• [EXERCISE DETAILS]: Transcribe each record exactly, but omit pictures.

Stored items
——————————
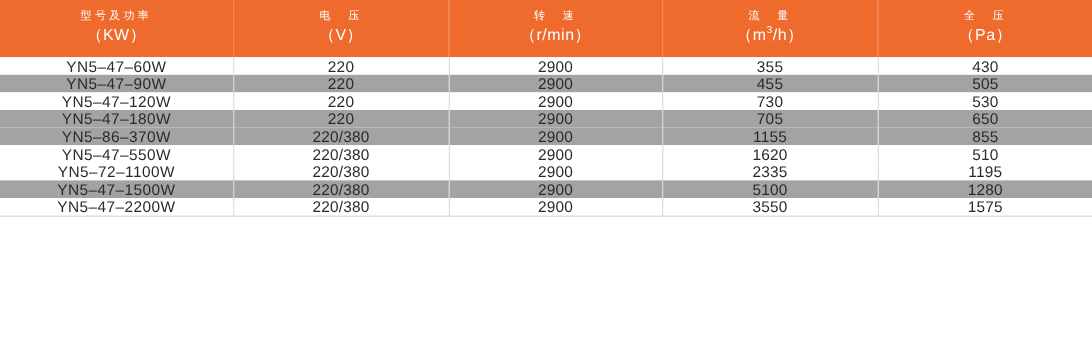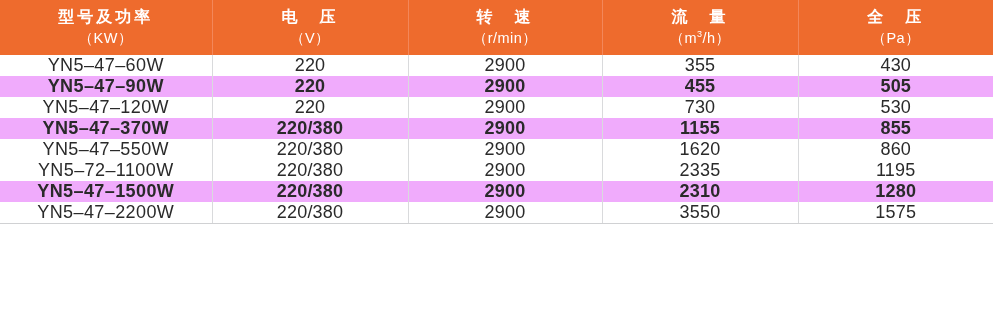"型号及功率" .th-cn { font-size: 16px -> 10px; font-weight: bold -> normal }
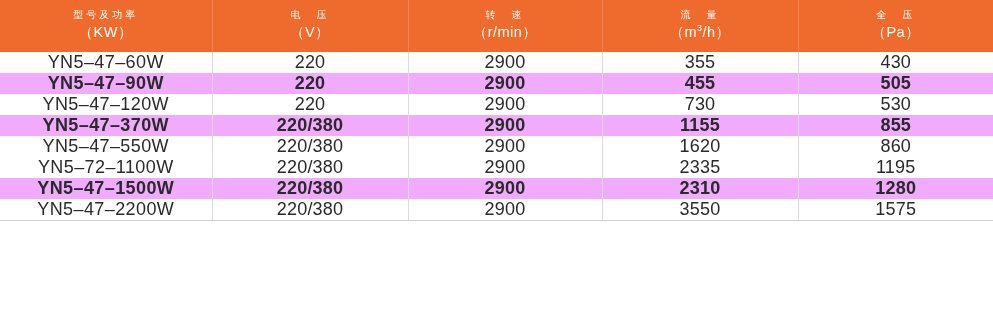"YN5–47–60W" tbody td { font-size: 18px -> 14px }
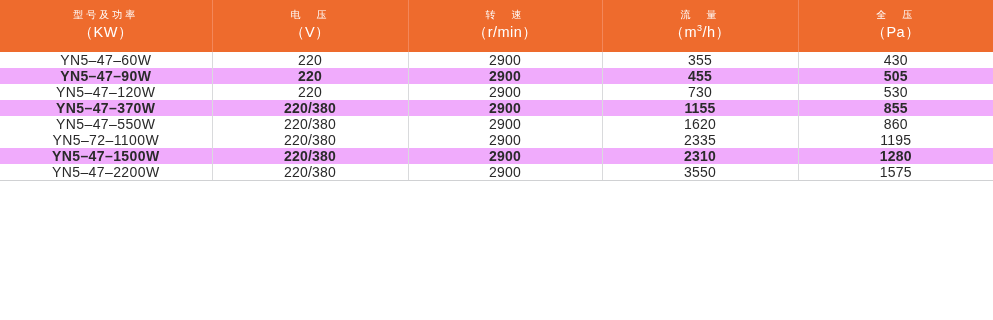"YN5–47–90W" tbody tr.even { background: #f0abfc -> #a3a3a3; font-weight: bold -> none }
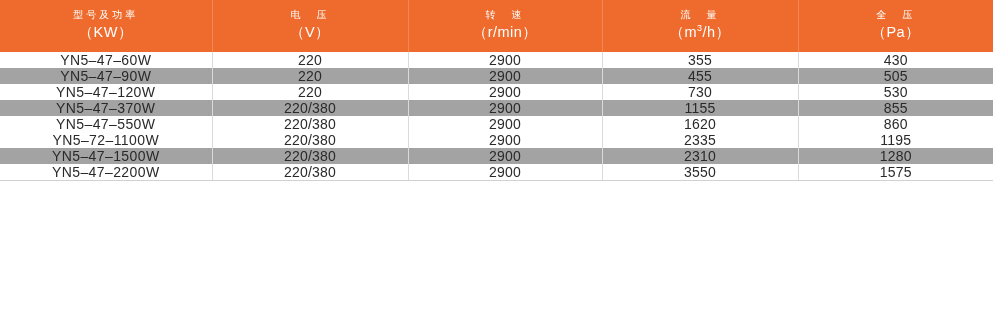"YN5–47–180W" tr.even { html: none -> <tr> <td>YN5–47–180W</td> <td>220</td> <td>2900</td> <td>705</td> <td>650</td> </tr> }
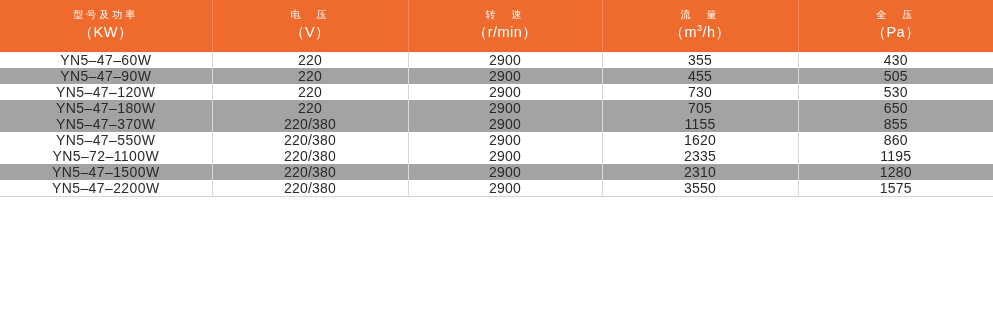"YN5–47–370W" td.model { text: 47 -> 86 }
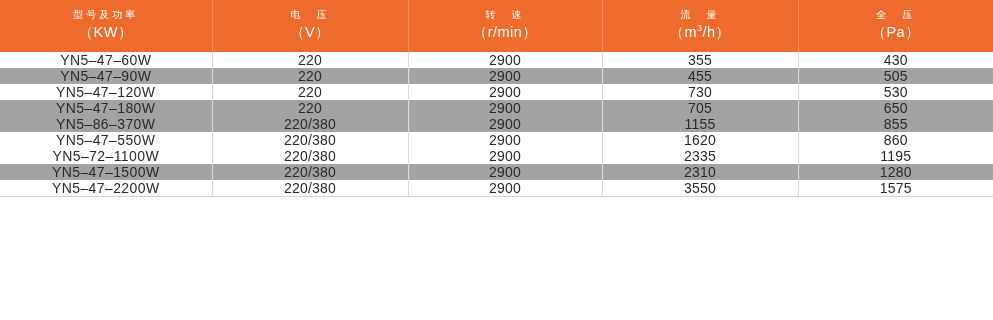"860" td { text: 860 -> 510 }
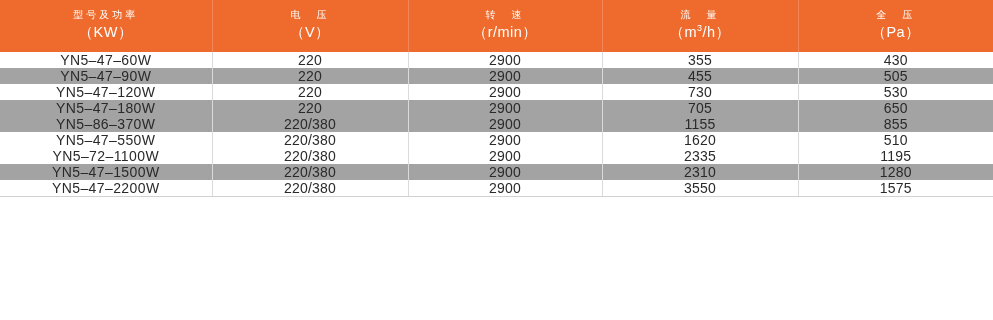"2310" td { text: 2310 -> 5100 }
——————————
• [ANSWER]:
"型号及功率" .th-cn { font-size: 16px -> 10px; font-weight: bold -> normal }
"YN5–47–60W" tbody td { font-size: 18px -> 14px }
"YN5–47–90W" tbody tr.even { background: #f0abfc -> #a3a3a3; font-weight: bold -> none }
"YN5–47–180W" tr.even { html: none -> <tr> <td>YN5–47–180W</td> <td>220</td> <td>2900</td> <td>705</td> <td>650</td> </tr> }
"YN5–47–370W" td.model { text: 47 -> 86 }
"860" td { text: 860 -> 510 }
"2310" td { text: 2310 -> 5100 }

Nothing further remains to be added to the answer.